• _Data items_
BEGIN
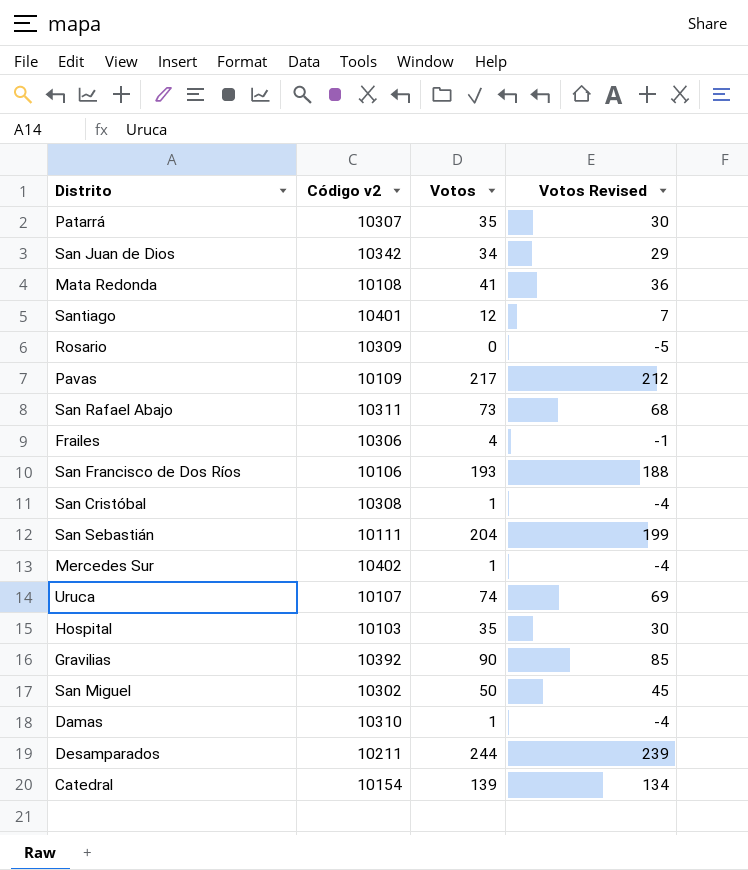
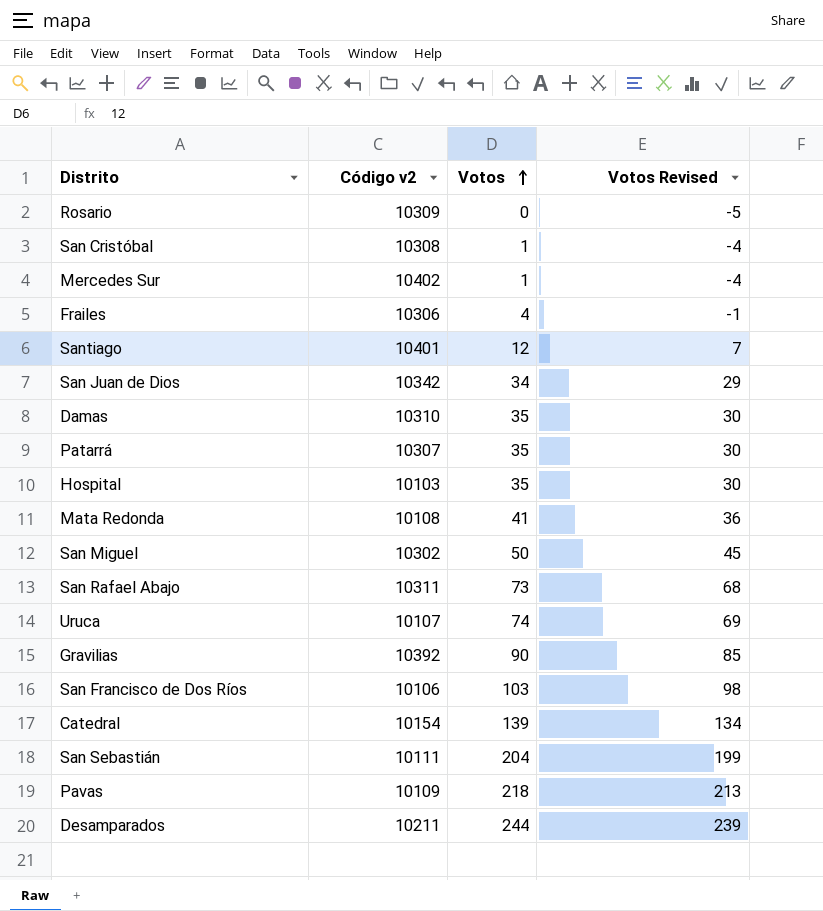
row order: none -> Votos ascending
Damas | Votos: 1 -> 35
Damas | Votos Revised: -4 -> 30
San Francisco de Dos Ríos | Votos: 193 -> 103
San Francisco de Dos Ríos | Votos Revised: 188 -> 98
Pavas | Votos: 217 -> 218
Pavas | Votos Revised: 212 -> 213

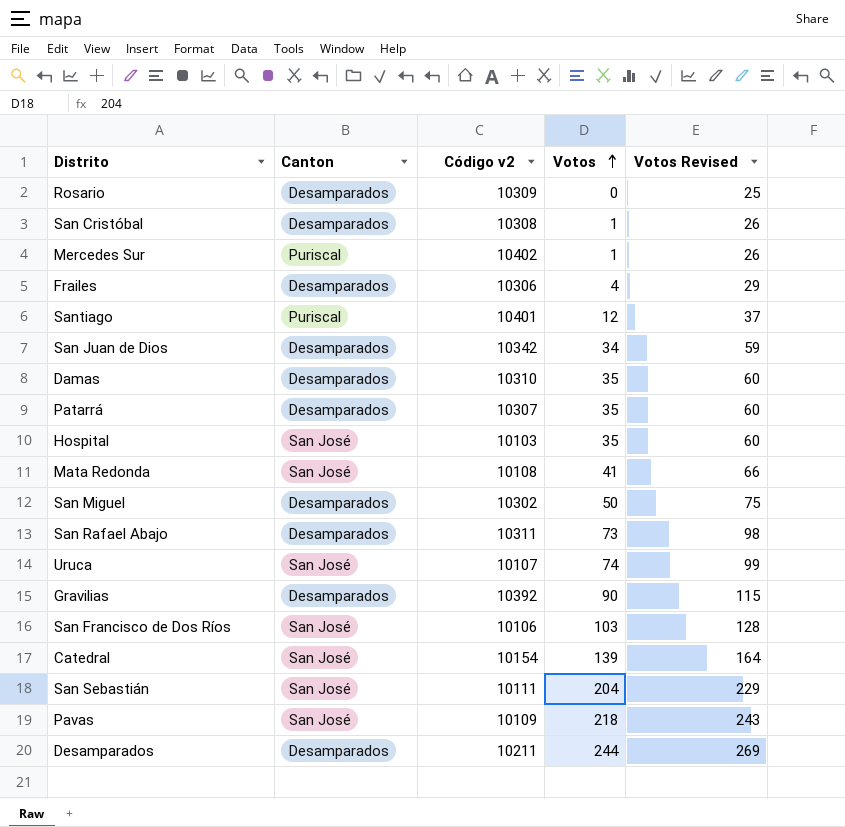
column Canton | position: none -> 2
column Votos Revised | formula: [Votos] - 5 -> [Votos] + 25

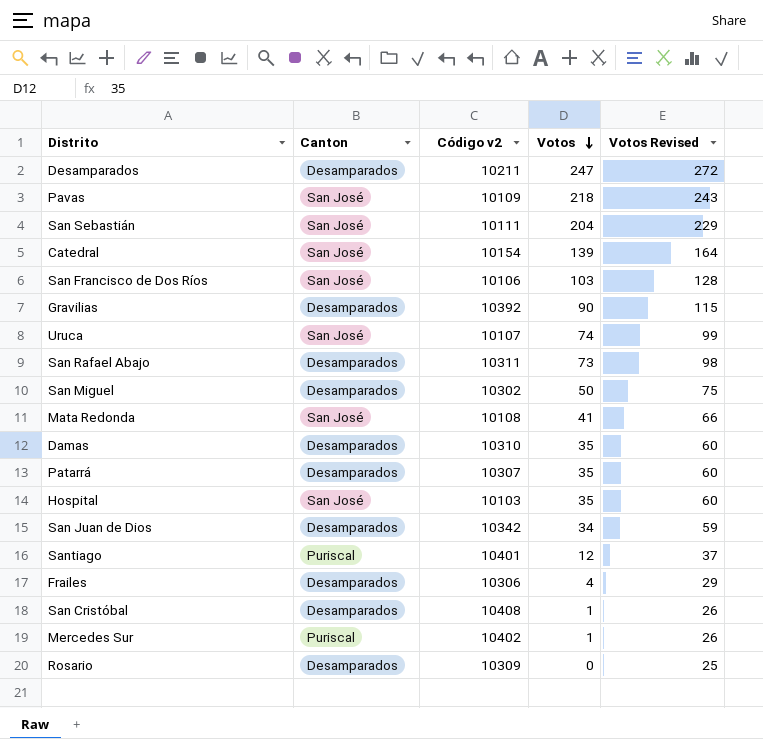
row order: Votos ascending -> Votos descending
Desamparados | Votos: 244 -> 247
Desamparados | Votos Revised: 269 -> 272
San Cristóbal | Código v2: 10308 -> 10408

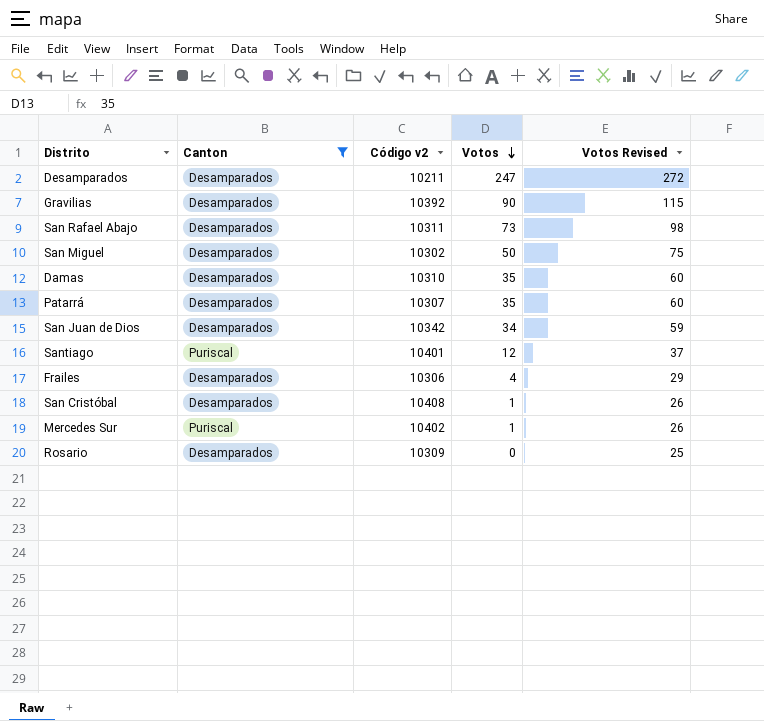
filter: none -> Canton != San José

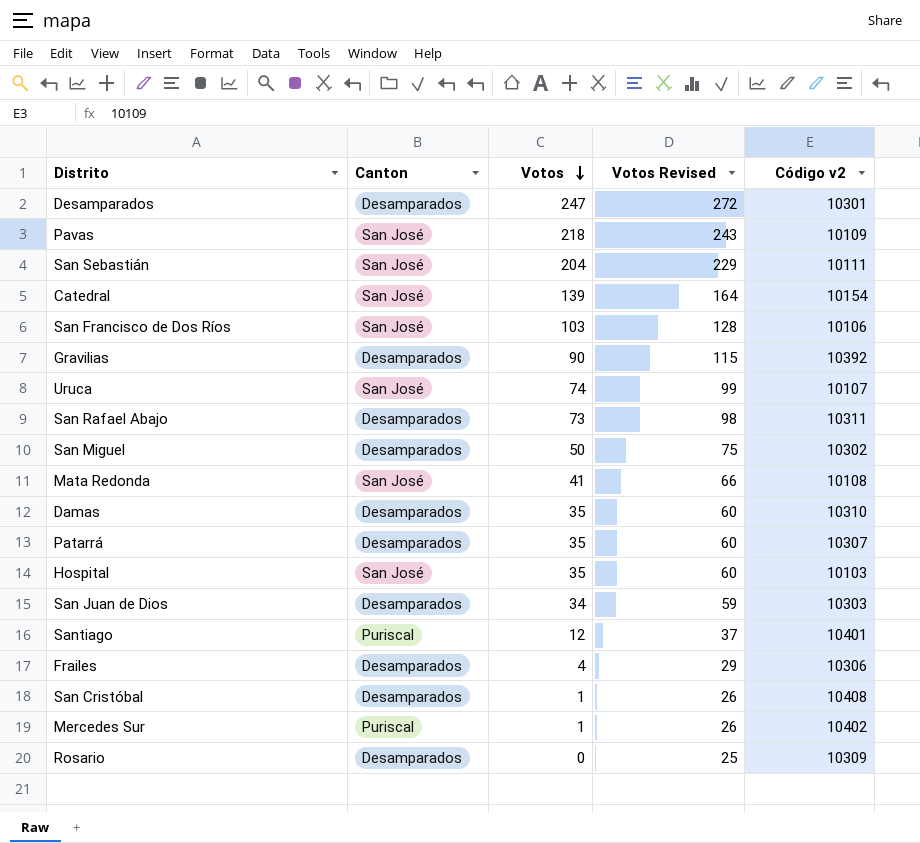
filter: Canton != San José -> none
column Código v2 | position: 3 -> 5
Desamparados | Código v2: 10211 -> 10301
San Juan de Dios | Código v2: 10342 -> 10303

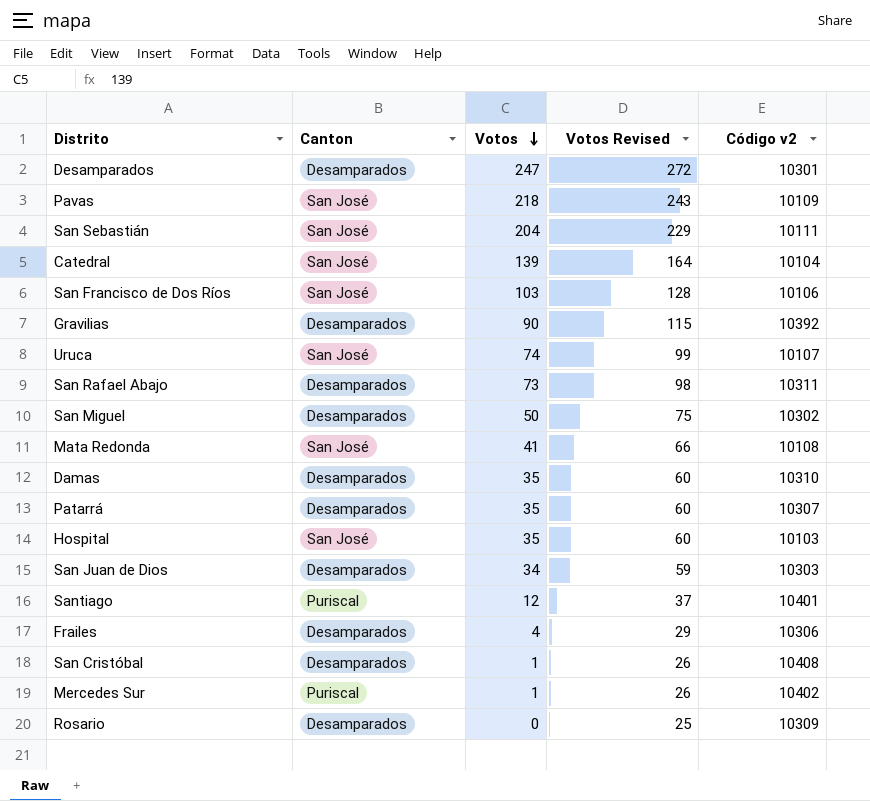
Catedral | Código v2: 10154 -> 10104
END
• _Your assignment_
Reproduce every entry above in full and exactly, though not its pictures.

• _Result for this exercise_
row order: none -> Votos ascending
Damas | Votos: 1 -> 35
Damas | Votos Revised: -4 -> 30
San Francisco de Dos Ríos | Votos: 193 -> 103
San Francisco de Dos Ríos | Votos Revised: 188 -> 98
Pavas | Votos: 217 -> 218
Pavas | Votos Revised: 212 -> 213

column Canton | position: none -> 2
column Votos Revised | formula: [Votos] - 5 -> [Votos] + 25

row order: Votos ascending -> Votos descending
Desamparados | Votos: 244 -> 247
Desamparados | Votos Revised: 269 -> 272
San Cristóbal | Código v2: 10308 -> 10408

filter: none -> Canton != San José

filter: Canton != San José -> none
column Código v2 | position: 3 -> 5
Desamparados | Código v2: 10211 -> 10301
San Juan de Dios | Código v2: 10342 -> 10303

Catedral | Código v2: 10154 -> 10104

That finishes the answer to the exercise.